L’ATSB enquête sur un quatrième conflit potentiel au sol à Sydney en moins d’un mois

L’Australian Transport Safety Bureau enquête sur un nouvel incident impliquant deux avions de Qantas à l’aéroport de Sydney. Selon Aviation24.be, un Boeing 737 à l’arrivée et un Airbus A321 en préparation de départ auraient reçu des instructions de roulage potentiellement incompatibles. Il s’agirait du quatrième événement de ce type signalé sur la plateforme

Airbus a321 de qantas
Airbus a321 de qantas — photo d’illustration.Bidgee

L’événement s’est produit mardi 18 août 2026 à l’aéroport Kingsford Smith de Sydney, selon les informations rapportées par Aviation24.be. Le premier appareil, un Boeing 737 de Qantas en provenance de Melbourne, arrivait sur la plateforme tandis qu’un Airbus A321 de la compagnie se préparait à effectuer un vol vers la Gold Coast, dans l’État du Queensland.

Les deux équipages auraient reçu des instructions de roulage susceptibles de créer un conflit.
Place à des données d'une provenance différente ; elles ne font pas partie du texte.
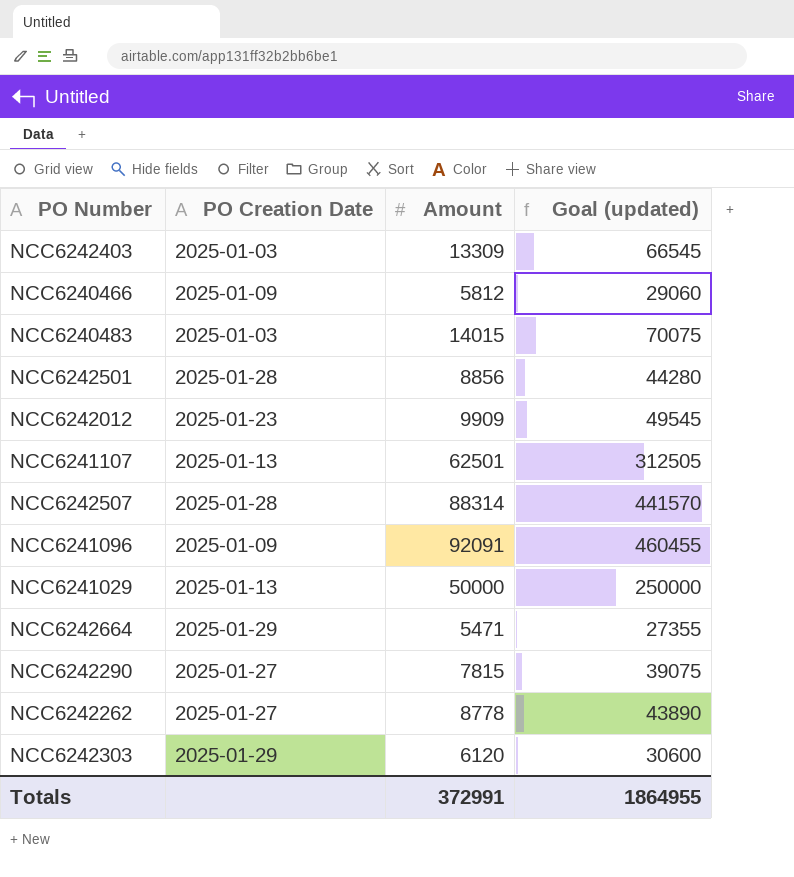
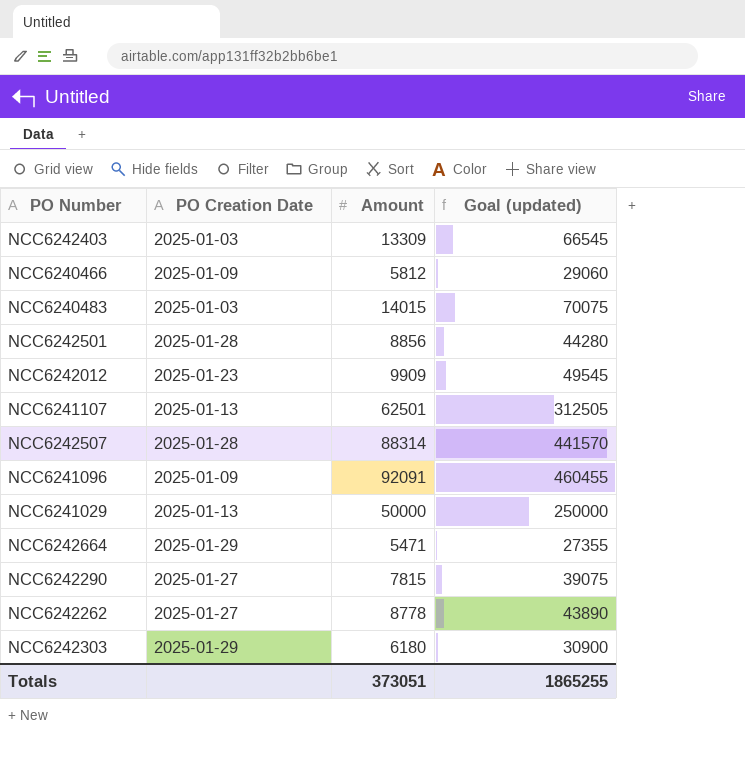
NCC6242303 | Amount: 6120 -> 6180
NCC6242303 | Goal (updated): 30600 -> 30900
Totals | Amount: 372991 -> 373051
Totals | Goal (updated): 1864955 -> 1865255

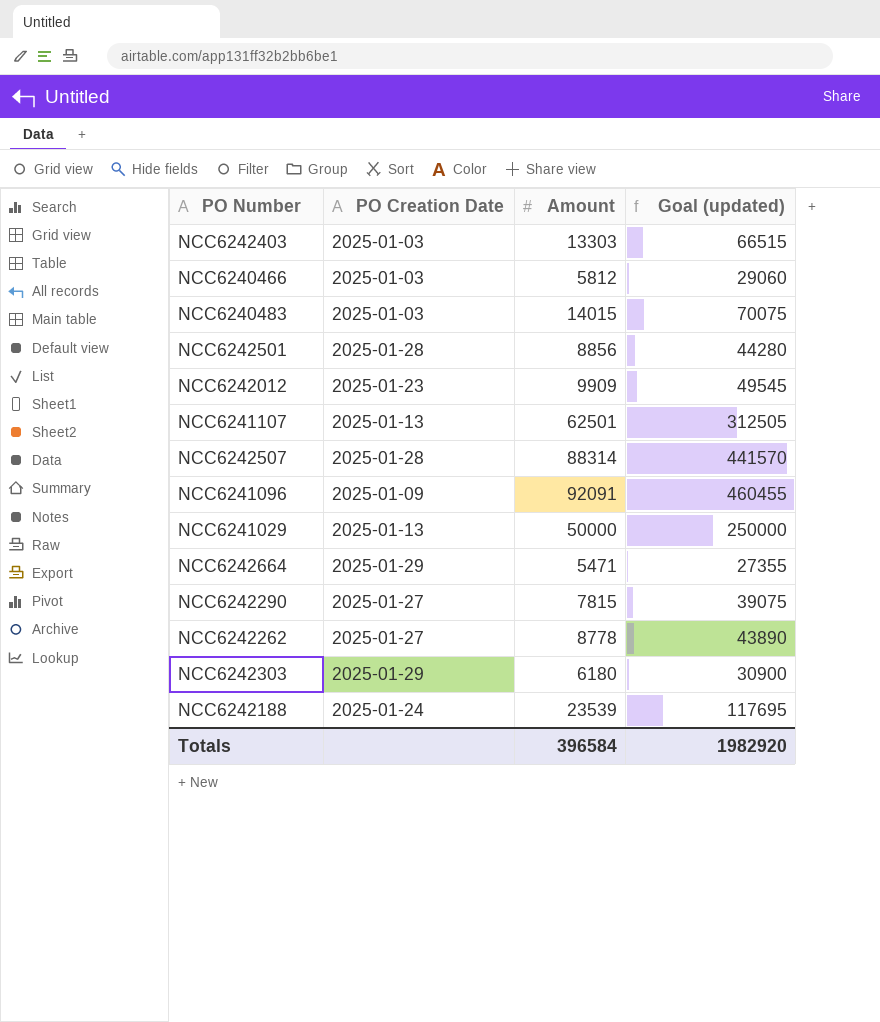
NCC6242403 | Amount: 13309 -> 13303
NCC6242403 | Goal (updated): 66545 -> 66515
NCC6240466 | PO Creation Date: 2025-01-09 -> 2025-01-03
row NCC6242188: none -> 2025-01-24 | 23539 | 117695
Totals | Amount: 373051 -> 396584
Totals | Goal (updated): 1865255 -> 1982920

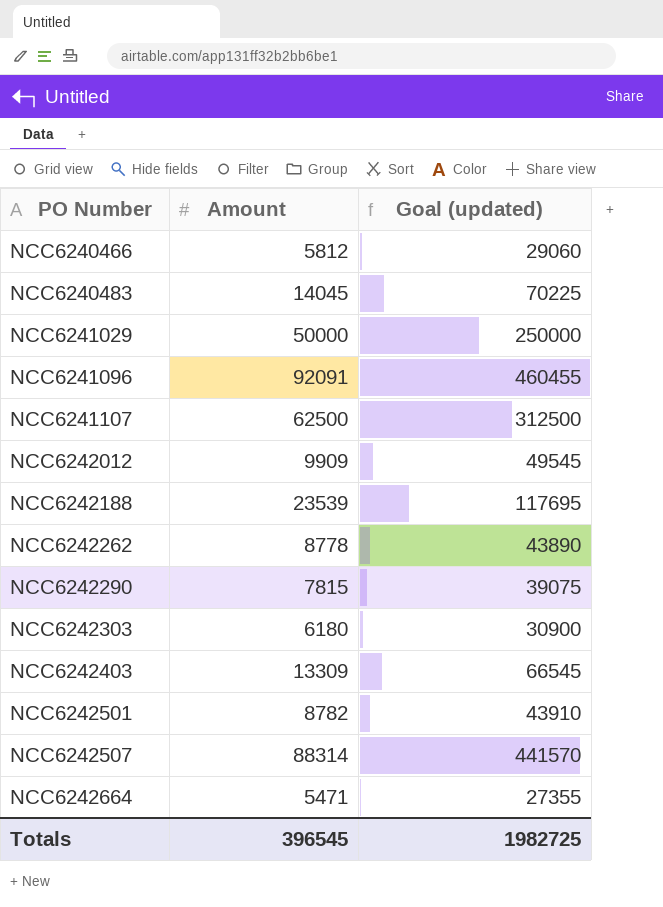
row order: none -> PO Number ascending
column PO Creation Date | position: 2 -> none
NCC6240483 | Amount: 14015 -> 14045
NCC6240483 | Goal (updated): 70075 -> 70225
NCC6241107 | Amount: 62501 -> 62500
NCC6241107 | Goal (updated): 312505 -> 312500
NCC6242403 | Amount: 13303 -> 13309
NCC6242403 | Goal (updated): 66515 -> 66545
NCC6242501 | Amount: 8856 -> 8782
NCC6242501 | Goal (updated): 44280 -> 43910
Totals | Amount: 396584 -> 396545
Totals | Goal (updated): 1982920 -> 1982725

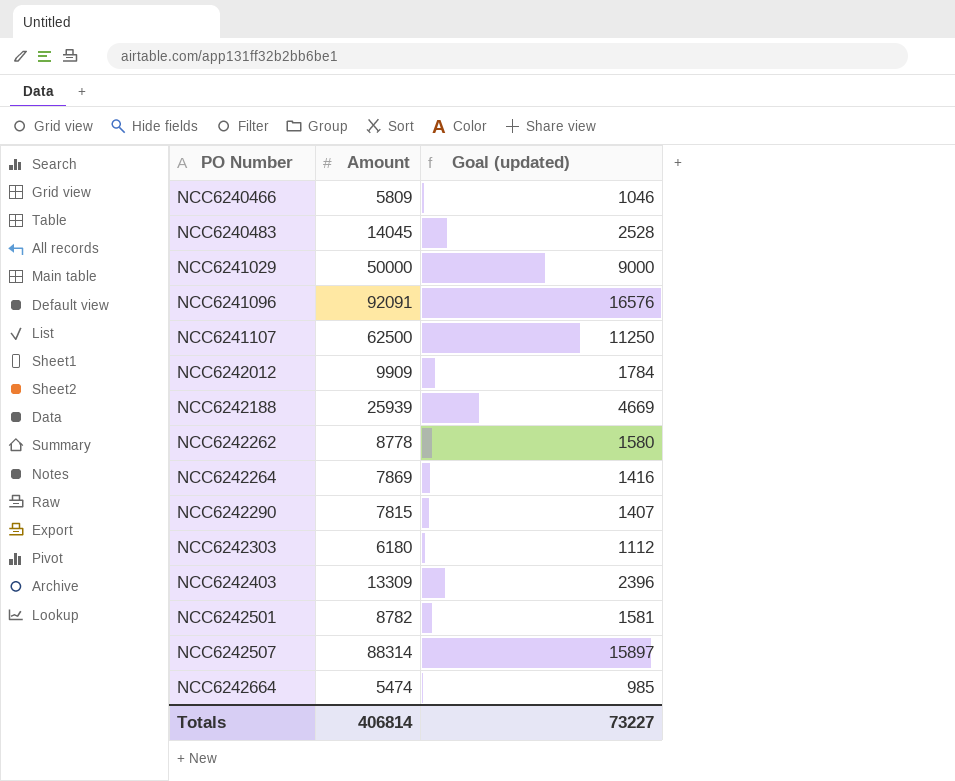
column Goal (updated) | formula: [Amount] * 5 -> [Amount] * 0.18
NCC6240466 | Amount: 5812 -> 5809
NCC6242188 | Amount: 23539 -> 25939
row NCC6242264: none -> 7869 | 1416
NCC6242664 | Amount: 5471 -> 5474
Totals | Amount: 396545 -> 406814
Totals | Goal (updated): 1982725 -> 73227

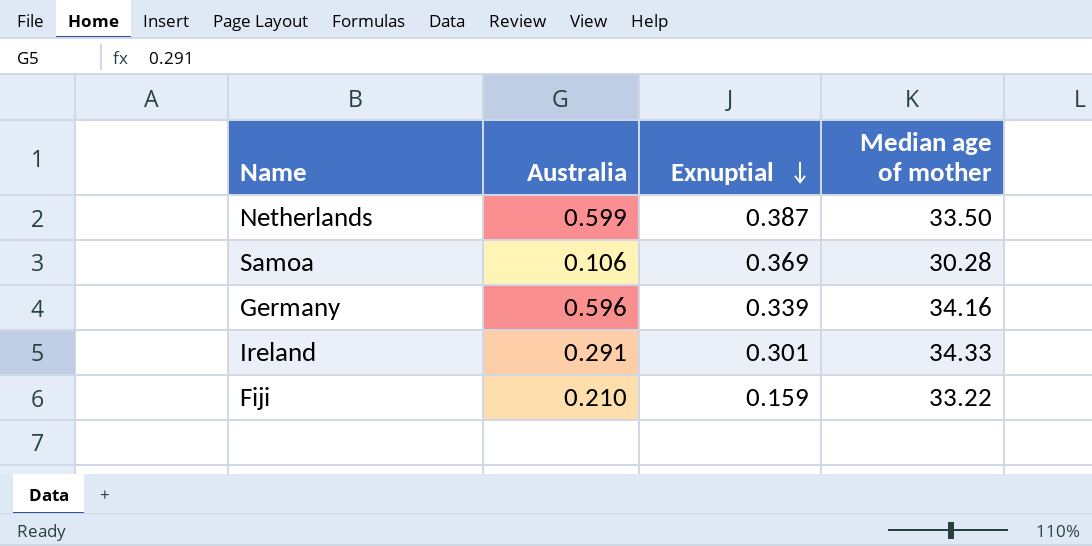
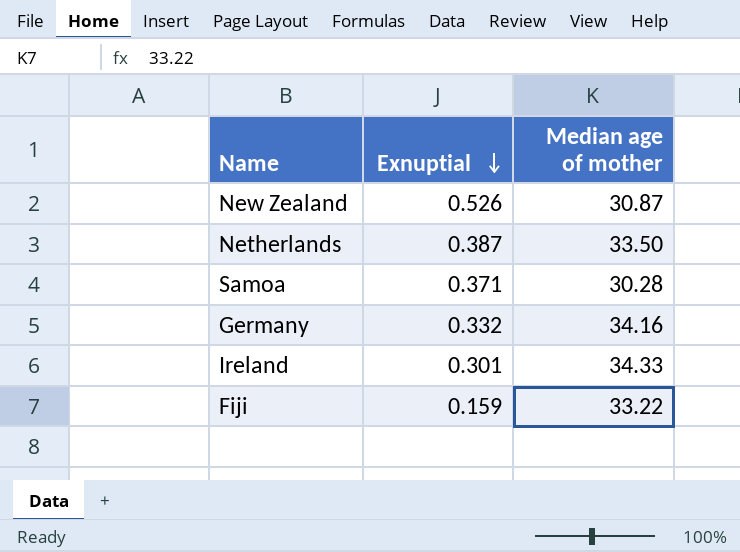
column Australia | position: 2 -> none
row New Zealand: none -> 0.526 | 30.87
Samoa | Exnuptial: 0.369 -> 0.371
Germany | Exnuptial: 0.339 -> 0.332

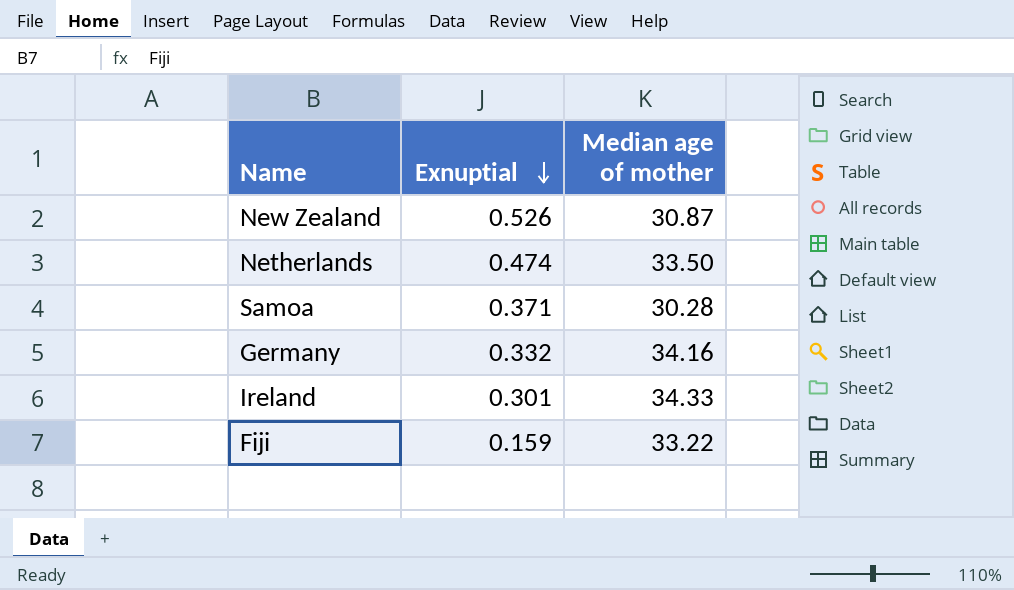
Netherlands | Exnuptial: 0.387 -> 0.474

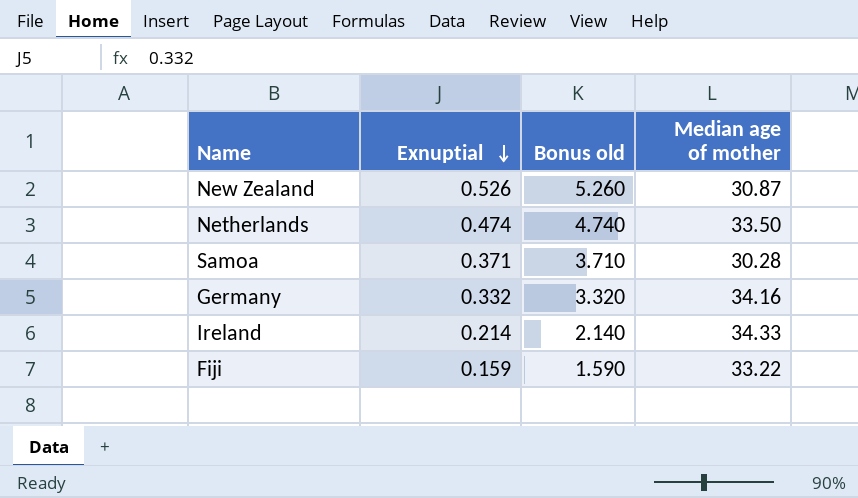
column Bonus old | formula: none -> [Exnuptial] * 10
Ireland | Exnuptial: 0.301 -> 0.214

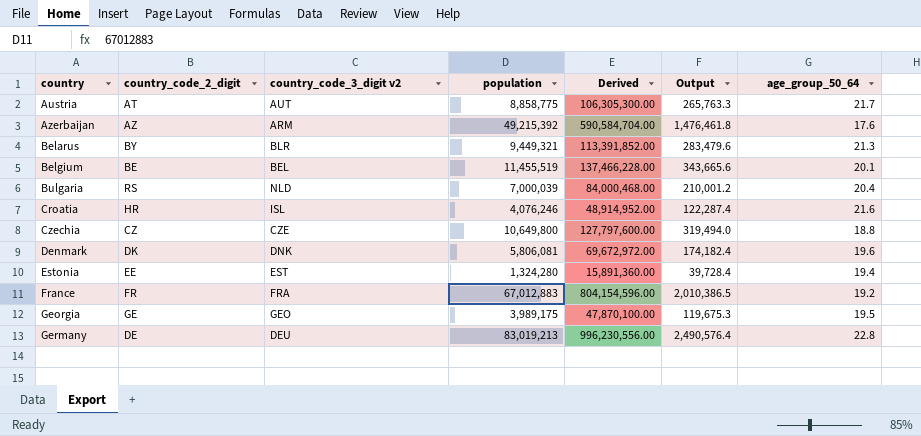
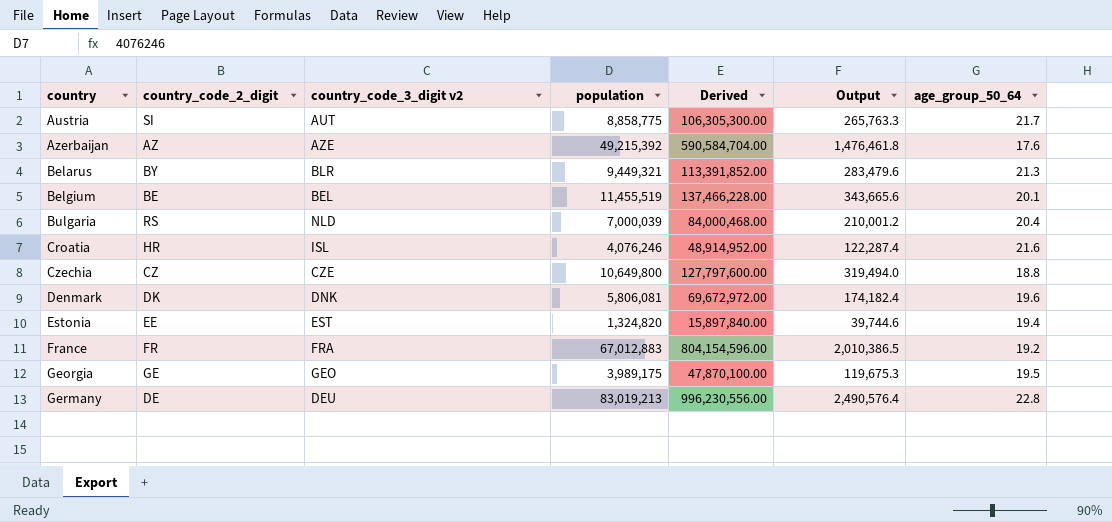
Austria | country_code_2_digit: AT -> SI
Azerbaijan | country_code_3_digit v2: ARM -> AZE
Estonia | population: 1,324,280 -> 1,324,820
Estonia | Derived: 15,891,360.00 -> 15,897,840.00
Estonia | Output: 39,728.4 -> 39,744.6

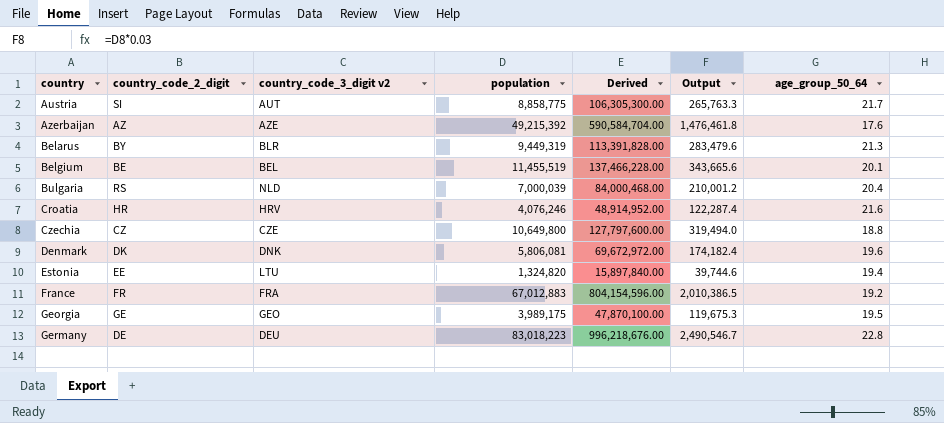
Belarus | population: 9,449,321 -> 9,449,319
Belarus | Derived: 113,391,852.00 -> 113,391,828.00
Croatia | country_code_3_digit v2: ISL -> HRV
Estonia | country_code_3_digit v2: EST -> LTU
Germany | population: 83,019,213 -> 83,018,223
Germany | Derived: 996,230,556.00 -> 996,218,676.00
Germany | Output: 2,490,576.4 -> 2,490,546.7

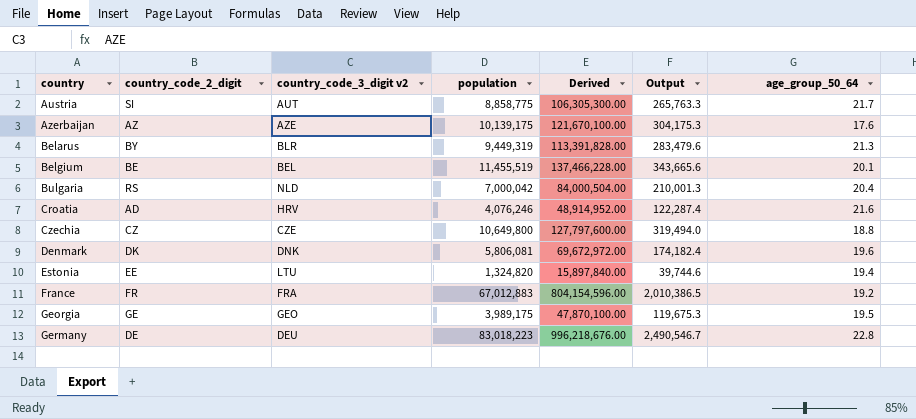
Azerbaijan | population: 49,215,392 -> 10,139,175
Azerbaijan | Derived: 590,584,704.00 -> 121,670,100.00
Azerbaijan | Output: 1,476,461.8 -> 304,175.3
Bulgaria | population: 7,000,039 -> 7,000,042
Bulgaria | Derived: 84,000,468.00 -> 84,000,504.00
Bulgaria | Output: 210,001.2 -> 210,001.3
Croatia | country_code_2_digit: HR -> AD

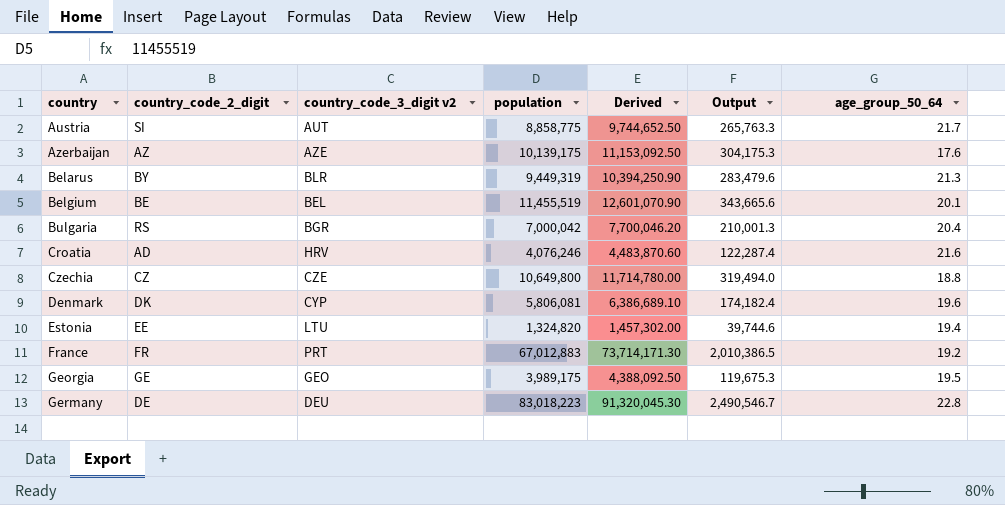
column Derived | formula: [population] * 12 -> [population] * 1.1
Bulgaria | country_code_3_digit v2: NLD -> BGR
Denmark | country_code_3_digit v2: DNK -> CYP
France | country_code_3_digit v2: FRA -> PRT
Les éléments disponibles ne font pas état d’une collision, de dommages ou de blessés. La nature exacte de la situation — notamment la position des appareils, les marges de séparation et les éventuelles mesures prises par les équipages ou le contrôle aérien — devra être établie par l’enquête.

Une enquête de sécurité ouverte

L’Australian Transport Safety Bureau, l’organisme australien chargé des enquêtes de sécurité dans les transports, examine les circonstances de cet incident. À ce stade, aucune conclusion ne permet d’attribuer le conflit potentiel à une erreur précise de l’équipage, du contrôle aérien, des procédures de circulation au sol ou de la signalisation aéroportuaire.

L’ATSB analyse habituellement la séquence des autorisations, les communications entre les contrôleurs et les équipages, les données disponibles ainsi que l’organisation des opérations sur l’aérodrome. Ces investigations peuvent également porter sur la conception des voies de circulation, la visibilité, la charge de travail et les dispositifs destinés à prévenir les incursions ou les rapprochements dangereux.

L’organisme n’a pas été identifié comme ayant publié, au 23 août 2026, de fiche détaillée accessible confirmant publiquement tous les éléments de ce nouvel événement. Le dossier repose donc principalement sur le signalement d’Aviation24.be, ce qui impose de considérer les détails opérationnels comme provisoires.

Le quatrième événement signalé en moins d’un mois

Selon la même source, ce cas serait le quatrième conflit potentiel entre aéronefs enregistré à Sydney en moins d’un mois. Cette répétition apparente attire l’attention sur les opérations au sol dans un aéroport soumis à un trafic dense, où les mouvements d’appareils à l’arrivée, au départ et sur les voies de circulation s’enchaînent rapidement.

Elle ne permet toutefois pas, à elle seule, de conclure à l’existence d’un problème systémique. Les quatre événements peuvent relever de circonstances différentes et leurs niveaux de gravité peuvent également varier. Seule une comparaison documentée des enquêtes, des facteurs contributifs et des mesures correctives permettrait d’établir un éventuel lien entre eux.

L’ATSB avait déjà étudié plusieurs événements de séparation ou de proximité impliquant des avions de Qantas à Sydney. Ces précédents ont notamment conduit à examiner la coordination entre contrôle aérien, procédures de départ et trajectoires d’approche. Ils constituent un contexte utile, mais ne préjugent pas des causes du dossier ouvert en août 2026.

Les conclusions de l’enquête en cours pourraient conduire à des recommandations concernant les procédures de roulage, la gestion des clairances ou les moyens de surveillance des mouvements au sol. Aucun calendrier de publication n’a été communiqué dans les informations actuellement disponibles.

À retenir

  • L’ATSB enquête sur un conflit potentiel au sol impliquant deux appareils de Qantas à Sydney.
  • Les avions concernés seraient un Boeing 737 venant de Melbourne et un Airbus A321 préparant un départ vers la Gold Coast.
  • Le dossier est en développement et ses détails reposent pour l’instant sur une source aviation unique, sans confirmation primaire identifiée.